§ **DATA TO EXAMINE**:
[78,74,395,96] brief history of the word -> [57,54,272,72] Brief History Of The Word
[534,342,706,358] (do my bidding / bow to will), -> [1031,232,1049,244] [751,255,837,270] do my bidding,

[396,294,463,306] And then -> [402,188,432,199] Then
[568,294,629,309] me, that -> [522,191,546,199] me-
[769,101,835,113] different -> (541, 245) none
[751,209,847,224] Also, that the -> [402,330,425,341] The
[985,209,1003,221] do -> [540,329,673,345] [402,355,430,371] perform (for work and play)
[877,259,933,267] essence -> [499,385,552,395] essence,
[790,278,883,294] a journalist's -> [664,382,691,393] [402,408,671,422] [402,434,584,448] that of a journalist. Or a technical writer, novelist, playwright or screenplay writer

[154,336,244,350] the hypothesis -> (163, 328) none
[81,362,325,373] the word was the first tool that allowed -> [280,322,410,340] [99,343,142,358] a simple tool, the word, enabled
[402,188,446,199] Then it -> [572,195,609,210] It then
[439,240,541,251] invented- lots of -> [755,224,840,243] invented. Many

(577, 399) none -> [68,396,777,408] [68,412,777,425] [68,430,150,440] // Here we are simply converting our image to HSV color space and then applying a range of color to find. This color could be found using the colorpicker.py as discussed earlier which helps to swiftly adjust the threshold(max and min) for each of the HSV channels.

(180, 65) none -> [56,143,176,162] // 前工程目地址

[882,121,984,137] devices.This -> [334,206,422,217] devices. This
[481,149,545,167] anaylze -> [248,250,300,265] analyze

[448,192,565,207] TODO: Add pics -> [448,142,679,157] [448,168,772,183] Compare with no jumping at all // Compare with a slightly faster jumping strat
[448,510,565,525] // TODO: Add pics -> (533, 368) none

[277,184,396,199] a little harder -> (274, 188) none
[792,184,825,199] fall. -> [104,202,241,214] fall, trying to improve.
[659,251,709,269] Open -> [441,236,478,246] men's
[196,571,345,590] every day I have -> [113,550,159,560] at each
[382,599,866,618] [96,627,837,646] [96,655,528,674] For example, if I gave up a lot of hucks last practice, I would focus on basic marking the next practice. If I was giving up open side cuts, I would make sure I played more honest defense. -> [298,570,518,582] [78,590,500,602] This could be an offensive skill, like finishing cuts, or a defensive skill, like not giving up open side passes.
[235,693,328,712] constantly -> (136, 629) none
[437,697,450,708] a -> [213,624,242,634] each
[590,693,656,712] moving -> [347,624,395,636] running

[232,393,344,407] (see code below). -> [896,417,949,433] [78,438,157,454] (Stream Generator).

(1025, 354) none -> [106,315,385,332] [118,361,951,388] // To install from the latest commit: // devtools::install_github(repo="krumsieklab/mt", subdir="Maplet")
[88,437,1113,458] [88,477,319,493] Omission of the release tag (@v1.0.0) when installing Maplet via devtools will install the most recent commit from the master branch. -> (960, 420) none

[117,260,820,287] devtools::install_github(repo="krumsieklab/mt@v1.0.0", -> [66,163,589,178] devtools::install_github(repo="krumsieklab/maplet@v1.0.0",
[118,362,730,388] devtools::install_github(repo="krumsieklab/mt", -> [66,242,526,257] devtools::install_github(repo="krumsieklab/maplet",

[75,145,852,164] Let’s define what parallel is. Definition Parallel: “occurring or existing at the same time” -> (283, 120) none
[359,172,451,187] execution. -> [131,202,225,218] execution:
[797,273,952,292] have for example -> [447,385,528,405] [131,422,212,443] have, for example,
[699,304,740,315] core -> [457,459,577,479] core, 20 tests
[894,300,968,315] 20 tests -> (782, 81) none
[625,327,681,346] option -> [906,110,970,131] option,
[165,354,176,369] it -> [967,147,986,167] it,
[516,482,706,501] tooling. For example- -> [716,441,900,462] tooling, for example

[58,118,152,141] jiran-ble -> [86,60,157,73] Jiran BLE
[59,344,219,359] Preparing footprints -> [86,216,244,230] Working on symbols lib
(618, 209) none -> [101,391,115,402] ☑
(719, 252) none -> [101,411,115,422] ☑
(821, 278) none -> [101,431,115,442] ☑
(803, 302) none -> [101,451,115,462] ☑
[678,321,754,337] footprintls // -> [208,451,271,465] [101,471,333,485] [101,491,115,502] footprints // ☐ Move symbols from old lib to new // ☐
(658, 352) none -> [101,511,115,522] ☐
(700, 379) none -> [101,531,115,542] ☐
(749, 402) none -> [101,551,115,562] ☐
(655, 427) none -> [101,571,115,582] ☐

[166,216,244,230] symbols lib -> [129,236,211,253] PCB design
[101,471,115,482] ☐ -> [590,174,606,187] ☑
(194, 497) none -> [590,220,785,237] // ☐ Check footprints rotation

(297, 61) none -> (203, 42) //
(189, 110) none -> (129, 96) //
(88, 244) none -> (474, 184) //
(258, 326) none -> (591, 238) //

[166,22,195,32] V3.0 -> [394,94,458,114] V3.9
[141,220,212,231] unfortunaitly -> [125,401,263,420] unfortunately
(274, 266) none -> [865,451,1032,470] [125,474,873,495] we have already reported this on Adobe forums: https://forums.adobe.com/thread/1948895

§ **ABOUT THIS EXERCISE**: All the lines above need to be printed again, exactly.

§ **ANSWER SPACE**:
[78,74,395,96] brief history of the word -> [57,54,272,72] Brief History Of The Word
[534,342,706,358] (do my bidding / bow to will), -> [1031,232,1049,244] [751,255,837,270] do my bidding,

[396,294,463,306] And then -> [402,188,432,199] Then
[568,294,629,309] me, that -> [522,191,546,199] me-
[769,101,835,113] different -> (541, 245) none
[751,209,847,224] Also, that the -> [402,330,425,341] The
[985,209,1003,221] do -> [540,329,673,345] [402,355,430,371] perform (for work and play)
[877,259,933,267] essence -> [499,385,552,395] essence,
[790,278,883,294] a journalist's -> [664,382,691,393] [402,408,671,422] [402,434,584,448] that of a journalist. Or a technical writer, novelist, playwright or screenplay writer

[154,336,244,350] the hypothesis -> (163, 328) none
[81,362,325,373] the word was the first tool that allowed -> [280,322,410,340] [99,343,142,358] a simple tool, the word, enabled
[402,188,446,199] Then it -> [572,195,609,210] It then
[439,240,541,251] invented- lots of -> [755,224,840,243] invented. Many

(577, 399) none -> [68,396,777,408] [68,412,777,425] [68,430,150,440] // Here we are simply converting our image to HSV color space and then applying a range of color to find. This color could be found using the colorpicker.py as discussed earlier which helps to swiftly adjust the threshold(max and min) for each of the HSV channels.

(180, 65) none -> [56,143,176,162] // 前工程目地址

[882,121,984,137] devices.This -> [334,206,422,217] devices. This
[481,149,545,167] anaylze -> [248,250,300,265] analyze

[448,192,565,207] TODO: Add pics -> [448,142,679,157] [448,168,772,183] Compare with no jumping at all // Compare with a slightly faster jumping strat
[448,510,565,525] // TODO: Add pics -> (533, 368) none

[277,184,396,199] a little harder -> (274, 188) none
[792,184,825,199] fall. -> [104,202,241,214] fall, trying to improve.
[659,251,709,269] Open -> [441,236,478,246] men's
[196,571,345,590] every day I have -> [113,550,159,560] at each
[382,599,866,618] [96,627,837,646] [96,655,528,674] For example, if I gave up a lot of hucks last practice, I would focus on basic marking the next practice. If I was giving up open side cuts, I would make sure I played more honest defense. -> [298,570,518,582] [78,590,500,602] This could be an offensive skill, like finishing cuts, or a defensive skill, like not giving up open side passes.
[235,693,328,712] constantly -> (136, 629) none
[437,697,450,708] a -> [213,624,242,634] each
[590,693,656,712] moving -> [347,624,395,636] running

[232,393,344,407] (see code below). -> [896,417,949,433] [78,438,157,454] (Stream Generator).

(1025, 354) none -> [106,315,385,332] [118,361,951,388] // To install from the latest commit: // devtools::install_github(repo="krumsieklab/mt", subdir="Maplet")
[88,437,1113,458] [88,477,319,493] Omission of the release tag (@v1.0.0) when installing Maplet via devtools will install the most recent commit from the master branch. -> (960, 420) none

[117,260,820,287] devtools::install_github(repo="krumsieklab/mt@v1.0.0", -> [66,163,589,178] devtools::install_github(repo="krumsieklab/maplet@v1.0.0",
[118,362,730,388] devtools::install_github(repo="krumsieklab/mt", -> [66,242,526,257] devtools::install_github(repo="krumsieklab/maplet",

[75,145,852,164] Let’s define what parallel is. Definition Parallel: “occurring or existing at the same time” -> (283, 120) none
[359,172,451,187] execution. -> [131,202,225,218] execution:
[797,273,952,292] have for example -> [447,385,528,405] [131,422,212,443] have, for example,
[699,304,740,315] core -> [457,459,577,479] core, 20 tests
[894,300,968,315] 20 tests -> (782, 81) none
[625,327,681,346] option -> [906,110,970,131] option,
[165,354,176,369] it -> [967,147,986,167] it,
[516,482,706,501] tooling. For example- -> [716,441,900,462] tooling, for example

[58,118,152,141] jiran-ble -> [86,60,157,73] Jiran BLE
[59,344,219,359] Preparing footprints -> [86,216,244,230] Working on symbols lib
(618, 209) none -> [101,391,115,402] ☑
(719, 252) none -> [101,411,115,422] ☑
(821, 278) none -> [101,431,115,442] ☑
(803, 302) none -> [101,451,115,462] ☑
[678,321,754,337] footprintls // -> [208,451,271,465] [101,471,333,485] [101,491,115,502] footprints // ☐ Move symbols from old lib to new // ☐
(658, 352) none -> [101,511,115,522] ☐
(700, 379) none -> [101,531,115,542] ☐
(749, 402) none -> [101,551,115,562] ☐
(655, 427) none -> [101,571,115,582] ☐

[166,216,244,230] symbols lib -> [129,236,211,253] PCB design
[101,471,115,482] ☐ -> [590,174,606,187] ☑
(194, 497) none -> [590,220,785,237] // ☐ Check footprints rotation

(297, 61) none -> (203, 42) //
(189, 110) none -> (129, 96) //
(88, 244) none -> (474, 184) //
(258, 326) none -> (591, 238) //

[166,22,195,32] V3.0 -> [394,94,458,114] V3.9
[141,220,212,231] unfortunaitly -> [125,401,263,420] unfortunately
(274, 266) none -> [865,451,1032,470] [125,474,873,495] we have already reported this on Adobe forums: https://forums.adobe.com/thread/1948895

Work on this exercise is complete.